Présidentielle : Manuel Valls trouve "étrange" et "pas normal" que François Hollande ne prenne pas position

Publié à 11h39, le 07 avril 2017 , Modifié à 11h40, le 07 avril 2017

Présidentielle : Manuel Valls trouve "étrange" et "pas normal" que François Hollande ne prenne pas position
© AFP
Image Amandine Réaux


Non, Manuel Valls ne regrette pas d’avoir trahi l’engagement pris lors de la primaire organisée par le PS en apportant son soutien à Emmanuel Macron.
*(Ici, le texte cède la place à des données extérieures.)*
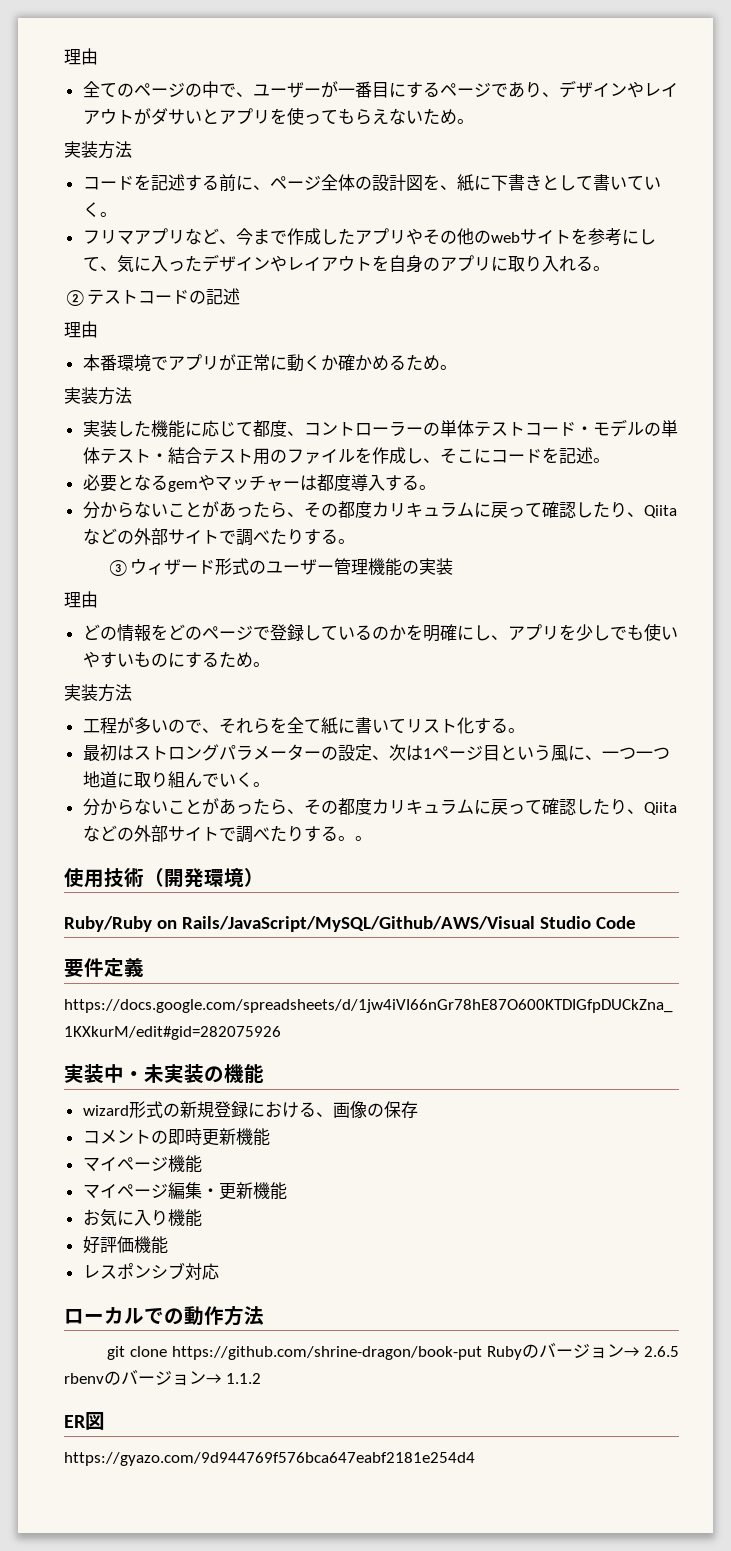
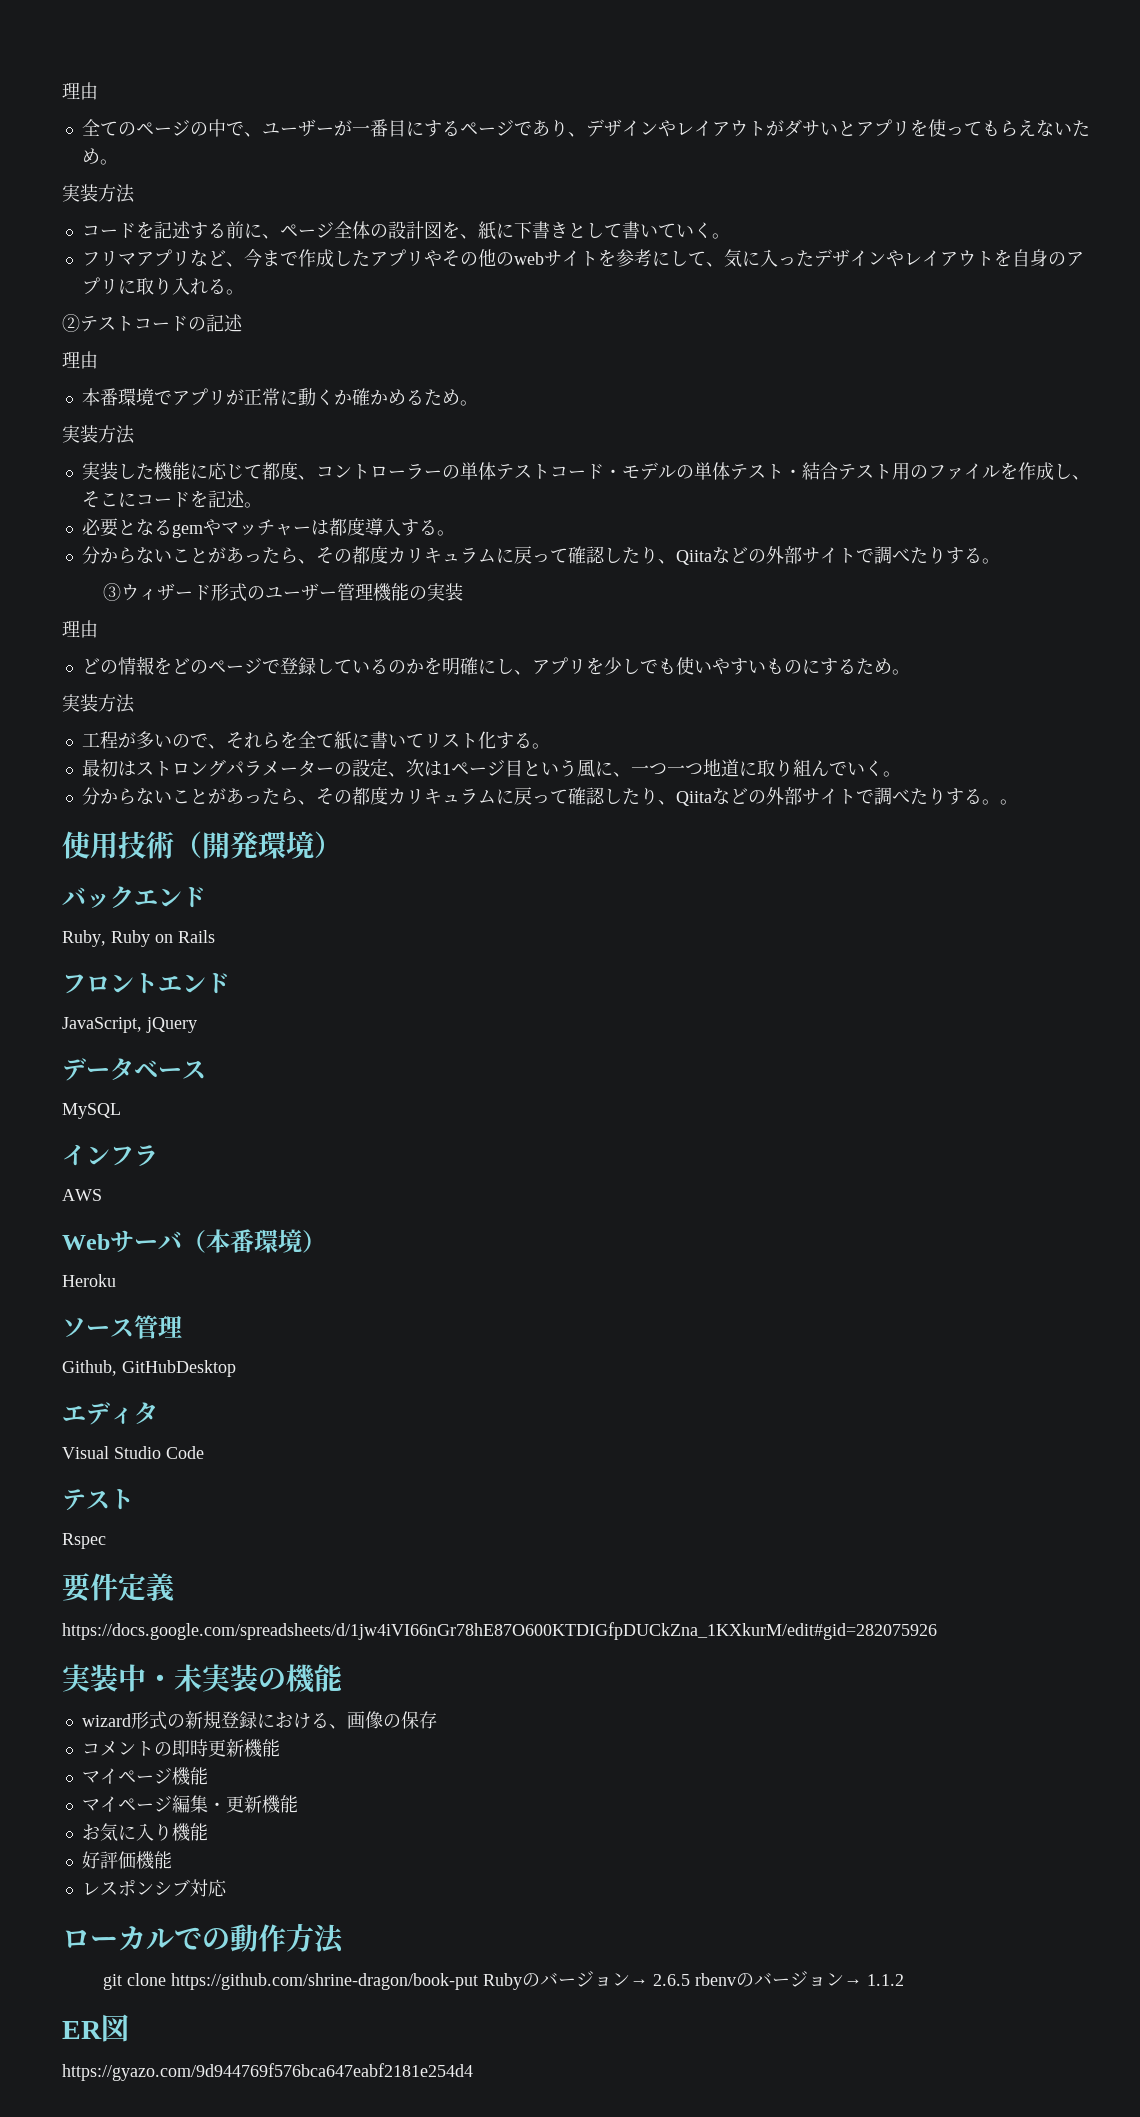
- Ruby/Ruby on Rails/JavaScript/MySQL/Github/AWS/Visual Studio Code
+ バックエンド
+ Ruby, Ruby on Rails
+ フロントエンド
+ JavaScript, jQuery
+ データベース
+ MySQL
+ インフラ
+ AWS
+ Webサーバ（本番環境）
+ Heroku
+ ソース管理
+ Github, GitHubDesktop
+ エディタ
+ Visual Studio Code
+ テスト
+ Rspec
Et tant pis si cela a suscité "une sorte de rage du désespoir" chez les soutiens de Benoît Hamon, se moque l’ancien Premier ministre auprès de Libération vendredi 7 avril. Lui "note juste que les Français réagissent plus calmement". S’il est vrai que 200.000 personnes ne se sont pas réunies au Trocadéro pour protester contre ce choix, "les Français" étaient tout de même 61% à trouver la décision "illogique" selon un sondage. Une militante a même porté plainte contre le PS pour abus de confiance et demandé le remboursement de sa participation au scrutin.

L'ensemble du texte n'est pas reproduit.